Edit tracking data:

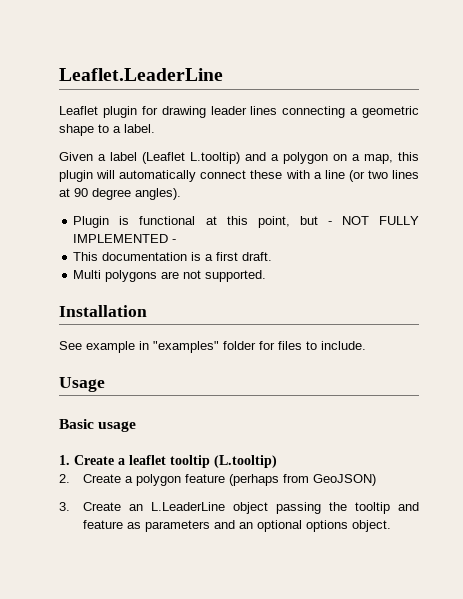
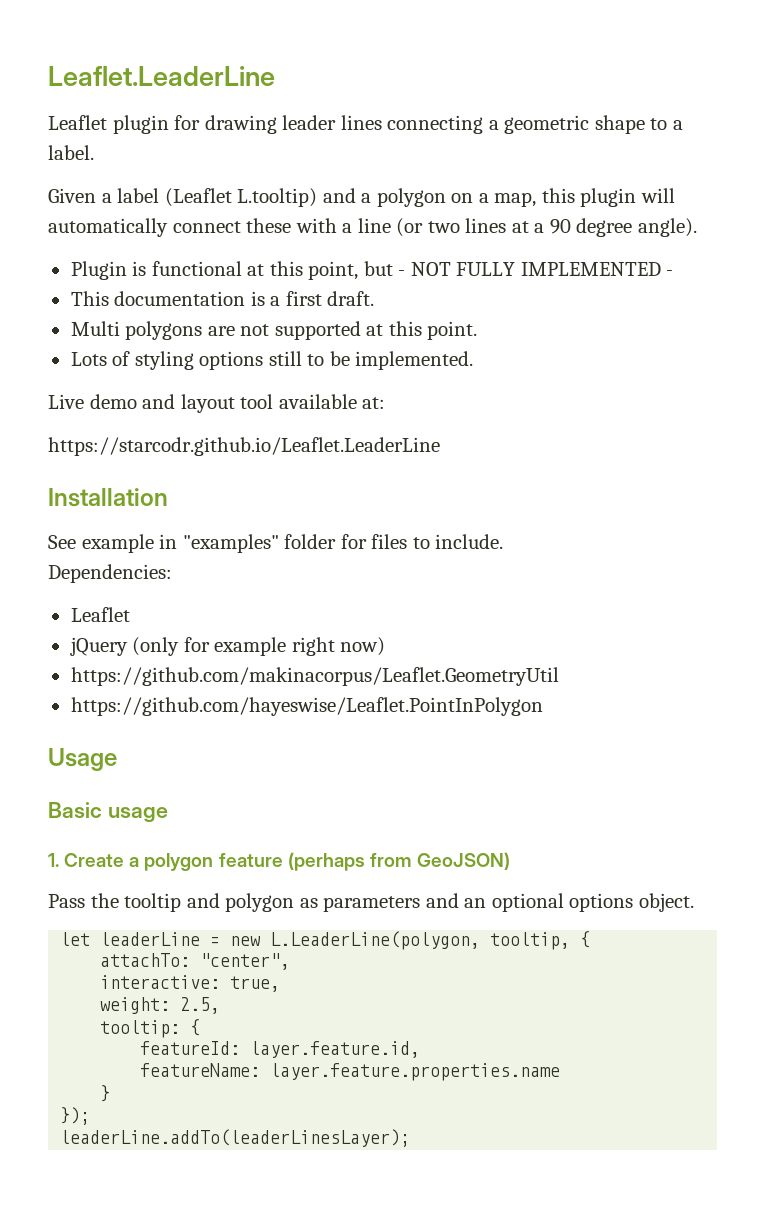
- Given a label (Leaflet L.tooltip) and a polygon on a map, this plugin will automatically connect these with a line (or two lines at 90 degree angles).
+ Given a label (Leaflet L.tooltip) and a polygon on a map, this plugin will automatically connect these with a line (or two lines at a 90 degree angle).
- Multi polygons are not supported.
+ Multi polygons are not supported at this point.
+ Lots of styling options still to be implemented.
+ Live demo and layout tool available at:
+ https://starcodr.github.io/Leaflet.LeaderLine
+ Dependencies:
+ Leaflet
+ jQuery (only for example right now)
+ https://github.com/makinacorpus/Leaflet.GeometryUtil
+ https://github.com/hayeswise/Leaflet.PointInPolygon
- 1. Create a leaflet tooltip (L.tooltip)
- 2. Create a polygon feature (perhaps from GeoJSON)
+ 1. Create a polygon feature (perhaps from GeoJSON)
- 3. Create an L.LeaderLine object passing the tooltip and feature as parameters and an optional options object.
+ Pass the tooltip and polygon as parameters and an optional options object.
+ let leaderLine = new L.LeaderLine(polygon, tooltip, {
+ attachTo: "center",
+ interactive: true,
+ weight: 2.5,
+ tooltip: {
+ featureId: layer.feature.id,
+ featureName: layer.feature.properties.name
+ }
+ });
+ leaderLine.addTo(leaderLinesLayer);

* TASK INSTRUCTIONS
Write out the entries again word for word. Do not include the pictures.

* EXERCISE ANSWER
- Given a label (Leaflet L.tooltip) and a polygon on a map, this plugin will automatically connect these with a line (or two lines at 90 degree angles).
+ Given a label (Leaflet L.tooltip) and a polygon on a map, this plugin will automatically connect these with a line (or two lines at a 90 degree angle).
- Multi polygons are not supported.
+ Multi polygons are not supported at this point.
+ Lots of styling options still to be implemented.
+ Live demo and layout tool available at:
+ https://starcodr.github.io/Leaflet.LeaderLine
+ Dependencies:
+ Leaflet
+ jQuery (only for example right now)
+ https://github.com/makinacorpus/Leaflet.GeometryUtil
+ https://github.com/hayeswise/Leaflet.PointInPolygon
- 1. Create a leaflet tooltip (L.tooltip)
- 2. Create a polygon feature (perhaps from GeoJSON)
+ 1. Create a polygon feature (perhaps from GeoJSON)
- 3. Create an L.LeaderLine object passing the tooltip and feature as parameters and an optional options object.
+ Pass the tooltip and polygon as parameters and an optional options object.
+ let leaderLine = new L.LeaderLine(polygon, tooltip, {
+ attachTo: "center",
+ interactive: true,
+ weight: 2.5,
+ tooltip: {
+ featureId: layer.feature.id,
+ featureName: layer.feature.properties.name
+ }
+ });
+ leaderLine.addTo(leaderLinesLayer);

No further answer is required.